- Finnish poster
- Finnish: Napapiirin sankarit
- Directed by: Dome Karukoski
- Written by: Pekko Pesonen
- Produced by: Aleksi Bardy
- Starring: Jussi Vatanen Jasper Pääkkönen Timo Lavikainen Pamela Tola Kari Ketonen Miia Nuutila
- Cinematography: Pini Hellstedt
- Edited by: Harri Ylönen
- Music by: Lance Hogan
- Production companies: Helsinki Filmi Oy Anagram Produktion Ripple World Pictures
- Distributed by: Sandrew Metronome Distribution DistriB Films
- Release dates: 16 September 2010 (Toronto); 15 October 2010 (Finland);
- Running time: 92 minutes
- Country: Finland
- Language: Finnish
- Budget: €1,700,000
- Box office: $4,762,640

= Lapland Odyssey =

2010 Finnish comedy film

Lapland Odyssey (Napapiirin sankarit) is a 2010 Finnish comedy film directed by Dome Karukoski.
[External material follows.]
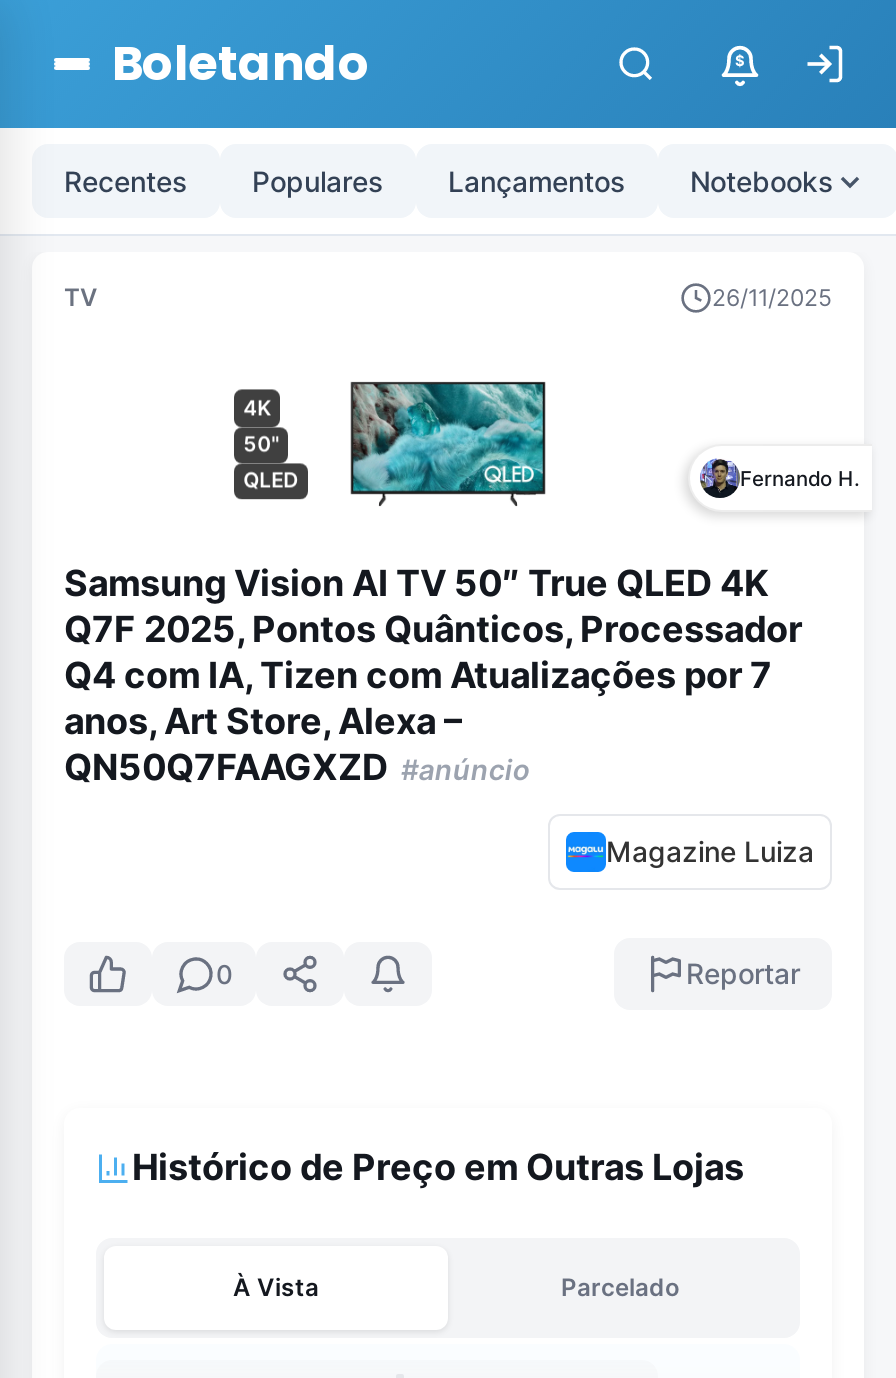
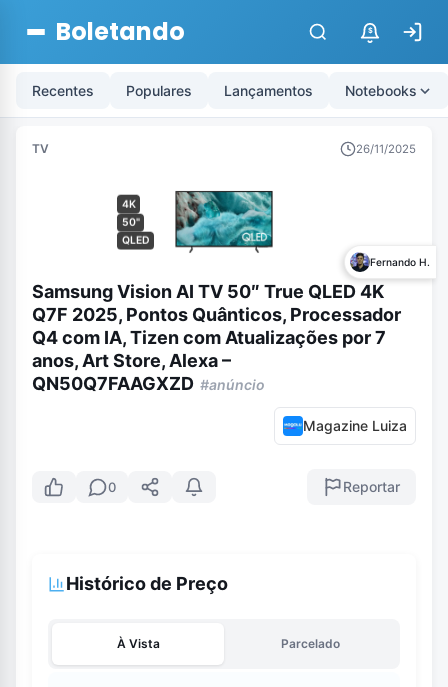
moved [740,467,860,491] -> [370,256,430,268]: Fernando H.
[132,1146,744,1188] Histórico de Preço em Outras Lojas -> [66,573,228,594] Histórico de Preço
The film stars Jussi Vatanen, Jasper Pääkkönen, Timo Lavikainen, Pamela Tola, Kari Ketonen and Miia Nuutila. The film premiered at the 2010 Toronto International Film Festival.

The film's sequel, Lapland Odyssey 2, was released in 2015.

==Plot==
After a man called Janne living in Lapland in Northern Finland fails to acquire a digital television adapter for his wife from the local utility store due to not reaching it before closure time, he sets out with his two friends in the middle of the night to get one by any means necessary. He sets up a late rendezvous with his father-in-law who owns an electronics store in Rovaniemi, several hundred kilometers away. Naturally nothing is ever simple and along the way, the trio end up having several comedic misadventures.

==Awards and nominations==
- Alpe d'Huez International Comedy Film Festival

| Year | Nominee / work | Award | Result |
|---|---|---|---|
| 2011 | Lapland Odyssey | Grand Prix | Won |
| 2011 | Lapland Odyssey | Coup de cœur | Won |

- Festróia - Tróia International Film Festival

| Year | Nominee / work | Award | Result |
|---|---|---|---|
| 2011 | Pini Hellstedt (Best Cinematography) | Silver Dolphin | Won |
| 2011 | Lapland Odyssey (Best Film) | Golden Dolphin | Nominated |

- Irish Film and Television Awards

| Year | Nominee / work | Award | Result |
|---|---|---|---|
| 2011 | Lance Hogan (Best Original Score) | IFTA Award | Nominated |

The film also won four Jussi Awards and was nominated in three categories.